Post-MI Myocardial Upregulation of Uchl1 Occurs Primarily in Cardiomyocytes
We then subjected CTL and Uchl1-cko mice to permanent LAD ligation to induce MI and investigated the impact of Uchl1-cko on the myocardial Uchl1 upregulation 7 days post-MI. The MI-induced increases of Uchl1 in both the I + B zone and the remote area were completely abolished in Uchl1-cko mice (Figure 4). Similar findings were also obtained at 28-days post-MI (Figure 7). These results represent the first genetic evidence that post-MI myocardial upregulation of Uchl1 occurs primarily in cardiomyocytes.
Figure 7. Western blot analyses for myocardial Uchl1 and total Ub conjugates in control (CTL) and Uchl1-cko (CKO) mice 28 days post-MI or sham surgery. The peri-infarct area (Peri-IF) and the remote area of the same hearts of the MI group as well as the equivalent areas of the sham group were analyzed. Shown are the representative images (A,B) and pooled densitometry data (C–F). N = 3 mice (1 male + 2 females) for each group; the p-value of the pair-wise comparison shown above the bracket is derived from two-way ANOVA followed by Tukey’s tests.
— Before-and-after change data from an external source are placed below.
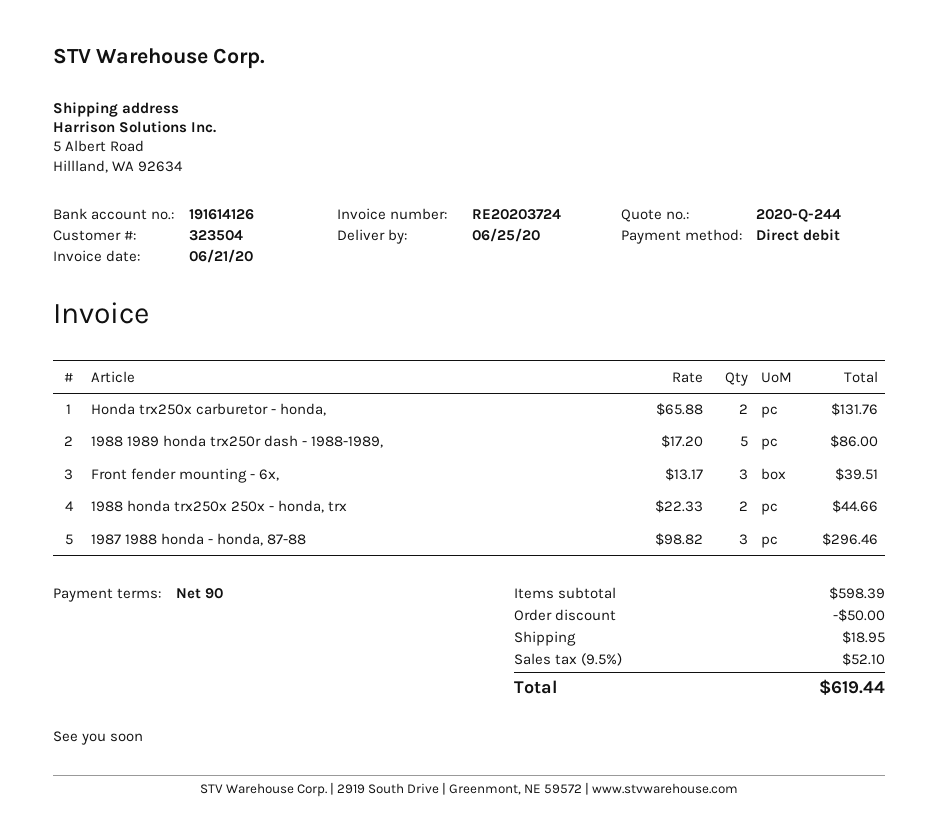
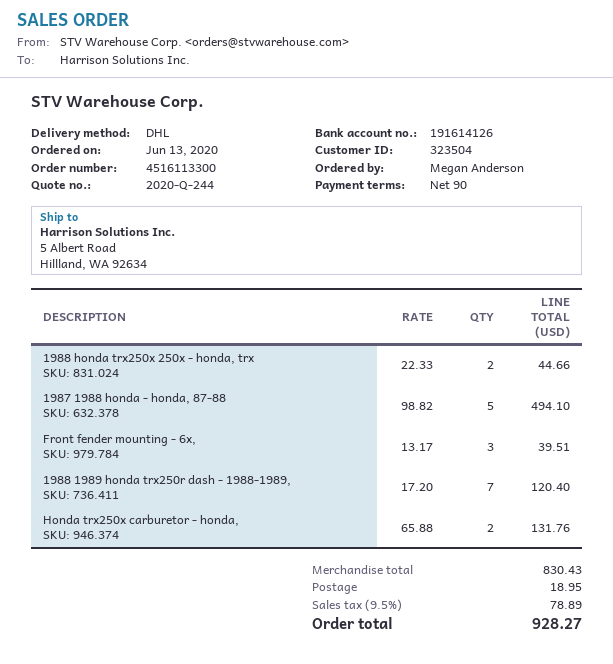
1988 1989 honda trx250r dash - 1988-1989,: 5 x 17.20 = 86.00 -> 7 x 17.20 = 120.40
1987 1988 honda - honda, 87-88: 3 x 98.82 = 296.46 -> 5 x 98.82 = 494.10
subtotal: 598.39 -> 830.43
discount: 50.00 -> none
tax: 9.5% = 52.10 -> 9.5% = 78.89
total: 619.44 -> 928.27

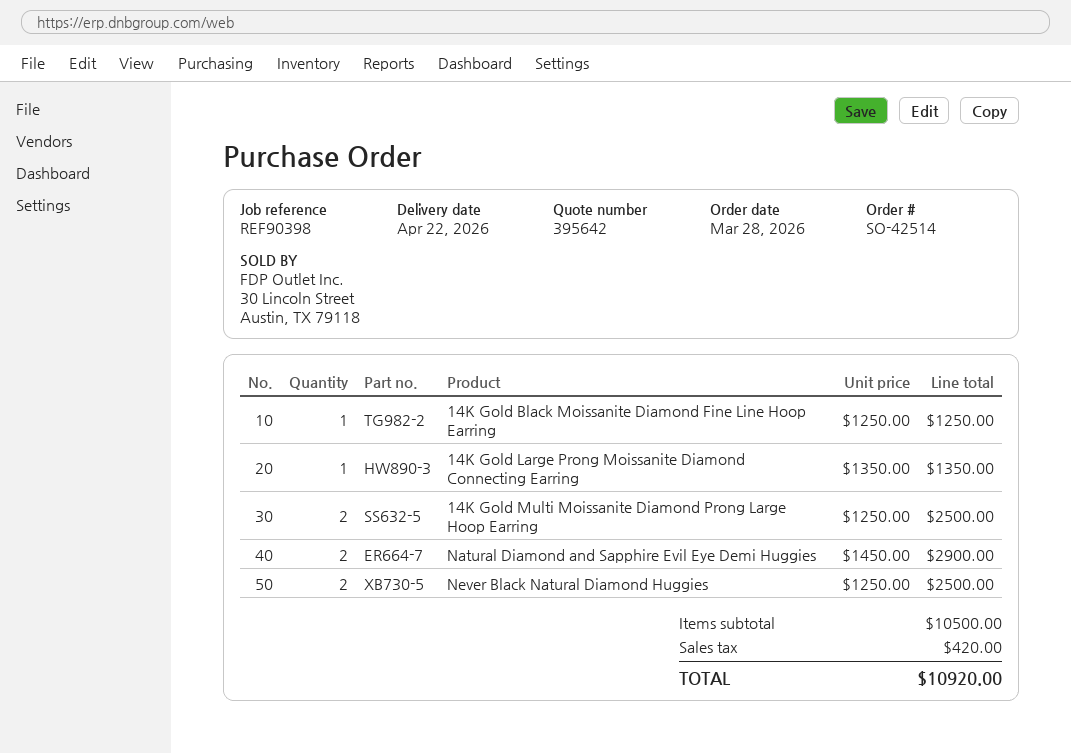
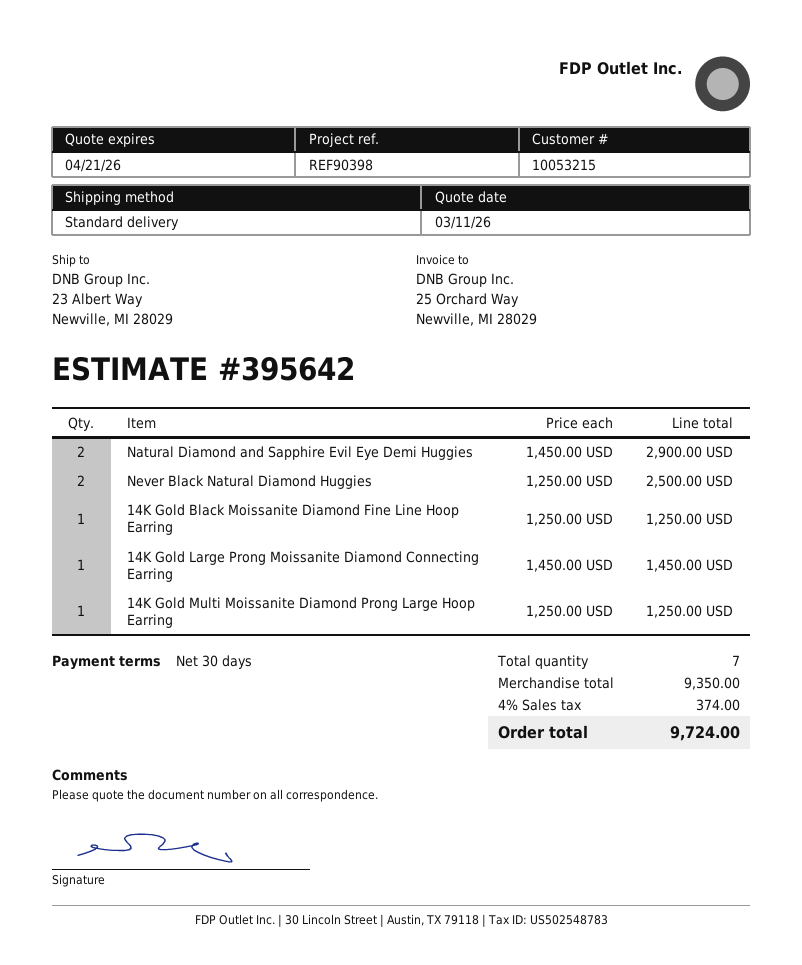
14K Gold Large Prong Moissanite Diamond Connecting Earring: 1 x 1350.00 = 1350.00 -> 1 x 1450.00 = 1450.00
14K Gold Multi Moissanite Diamond Prong Large Hoop Earring: 2 x 1250.00 = 2500.00 -> 1 x 1250.00 = 1250.00
subtotal: 10500.00 -> 9350.00
tax: 420.00 -> 374.00
total: 10920.00 -> 9724.00

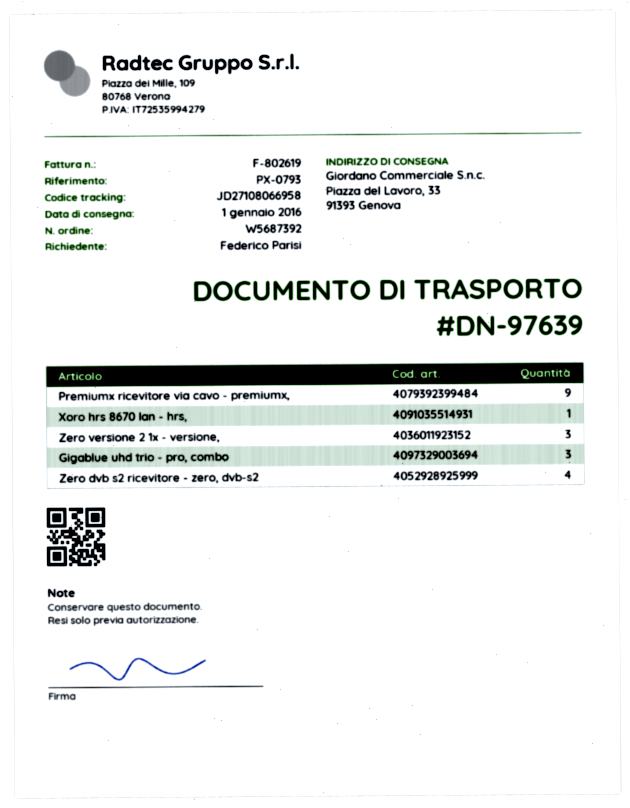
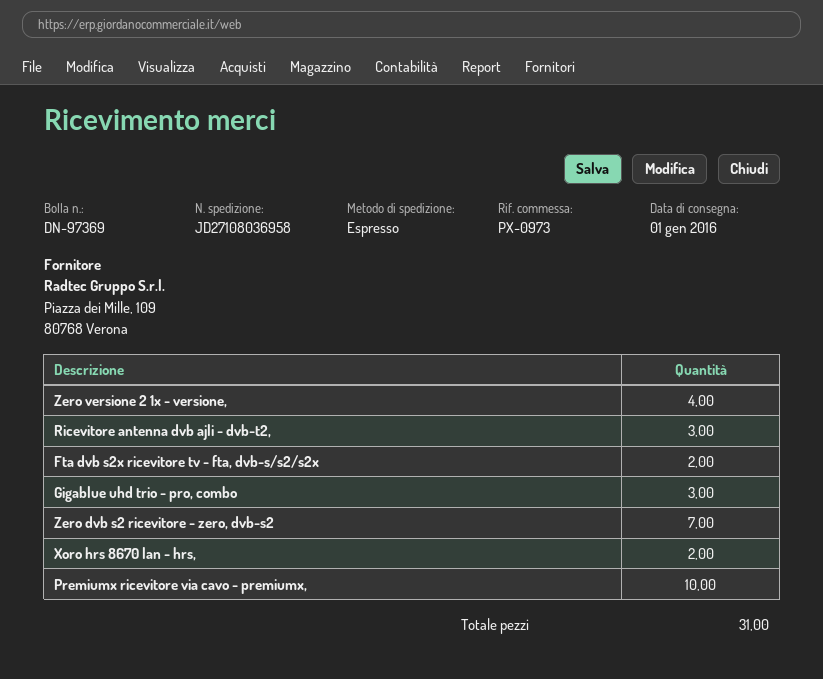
delivery note number: DN-97639 -> DN-97369
reference: PX-0793 -> PX-0973
tracking number: JD27108066958 -> JD27108036958
Premiumx ricevitore via cavo - premiumx,: 9 -> 10
Xoro hrs 8670 lan - hrs,: 1 -> 2
Zero versione 2 1x - versione,: 3 -> 4
Zero dvb s2 ricevitore - zero, dvb-s2: 4 -> 7
Ricevitore antenna dvb ajli - dvb-t2,: none -> 3
Fta dvb s2x ricevitore tv - fta, dvb-s/s2/s2x: none -> 2

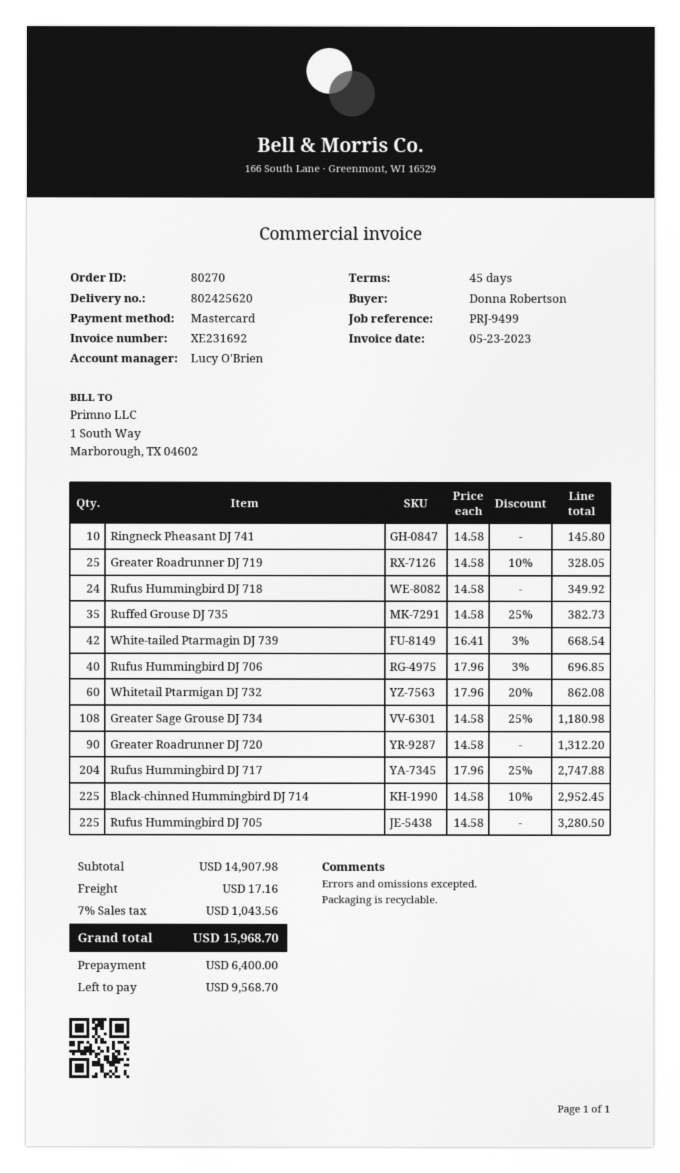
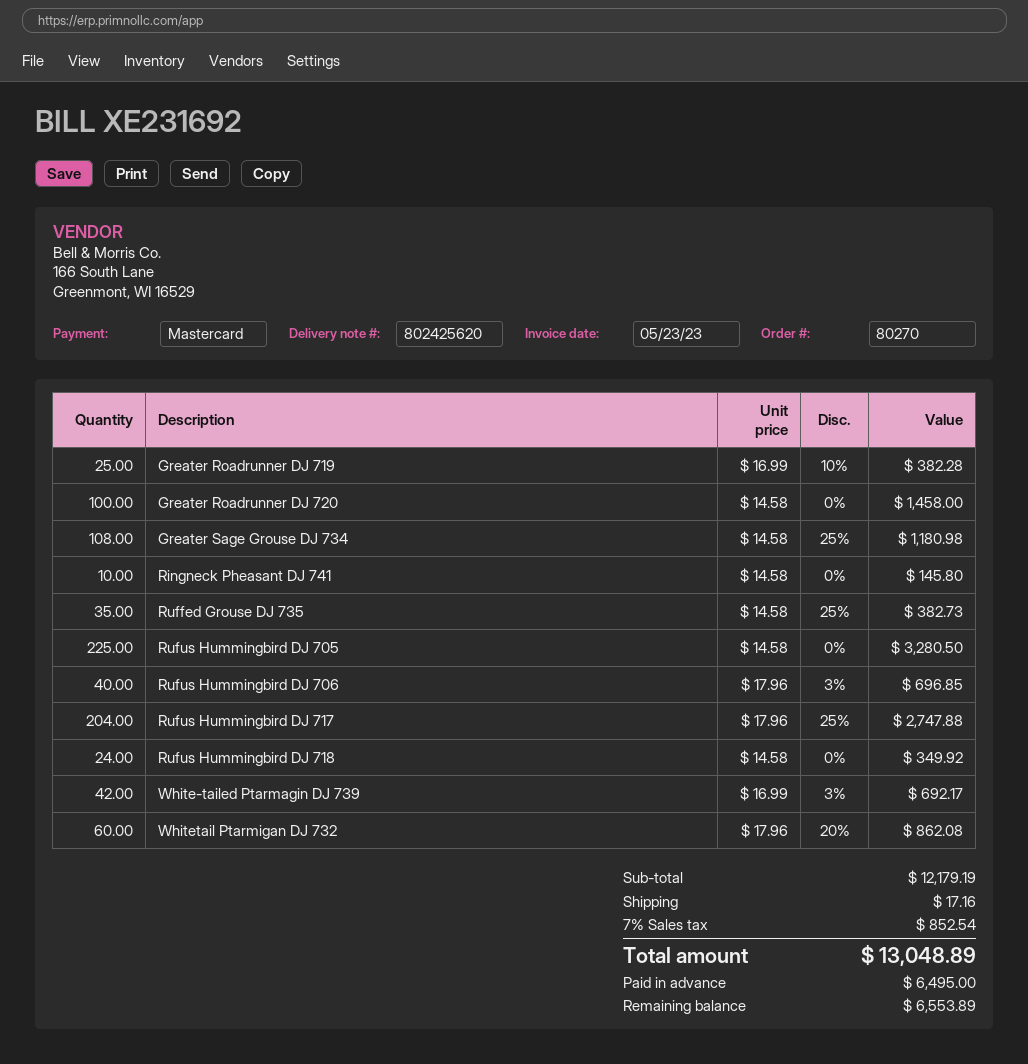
Greater Roadrunner DJ 719: 25 x 14.58 - 10% = 328.05 -> 25 x 16.99 - 10% = 382.28
White-tailed Ptarmagin DJ 739: 42 x 16.41 - 3% = 668.54 -> 42 x 16.99 - 3% = 692.17
Greater Roadrunner DJ 720: 90 x 14.58 = 1312.20 -> 100 x 14.58 = 1458.00
Black-chinned Hummingbird DJ 714: 225 x 14.58 - 10% = 2952.45 -> none
subtotal: 14907.98 -> 12179.19
tax: 7% = 1043.56 -> 7% = 852.54
total: 15968.70 -> 13048.89
deposit: 6400.00 -> 6495.00
balance: 9568.70 -> 6553.89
Post-MI Upregulation of Endogenous Ubiquitin Carboxyl-Terminal Hydrolase L1 Protects Against Maladaptive Cardiac Remodeling and Heart Failure
Since myocardial Uchl1 protein levels did not show significant changes during the initial hours post LAD ligation, we focused our study on the effect of Uchl1-cko on the long-term post-MI remodeling and the progression to heart failure using Echo and LV P-V relationship analyses. Echo at 7 days post-MI revealed that both the Uchl1-cko MI group and the CTL MI groups displayed comparable decreases in EF, FS, and LV anterior wall thickness at both end-diastole (LVAW;d) and end-systole (LVAW;s), as well as comparable increases in LV internal diameter at both end-diastole (LVID;d) and end-systole (LVID;s) (Supplementary Figure 3). By 28 days post-MI, despite significantly lower EF and FS, LV SV and CO were not significantly decreased in the CTL MI group compared with the CTL sham group (Figure 5), indicating that heart failure has not occurred yet in the CTL MI group at this time point. However, Echo revealed that the Uchl1-cko MI group displayed more pronounced decreases in EF and FS (p = 0.0015, 0.0003), smaller SV (p = 0.004) and CO (p = 0.02), greater LVID;d and LVID;s (p = 0.02, 0.004), and thinner LVPW;s (p = 0.011), compared with the CTL MI group although the LVPW;d was comparable between the two MI groups (Figure 5). These data indicate that post-MI LV chamber dilatation is exacerbated, and the functional compensation from the spared myocardium at the systole is compromised, by Uchl1-cko.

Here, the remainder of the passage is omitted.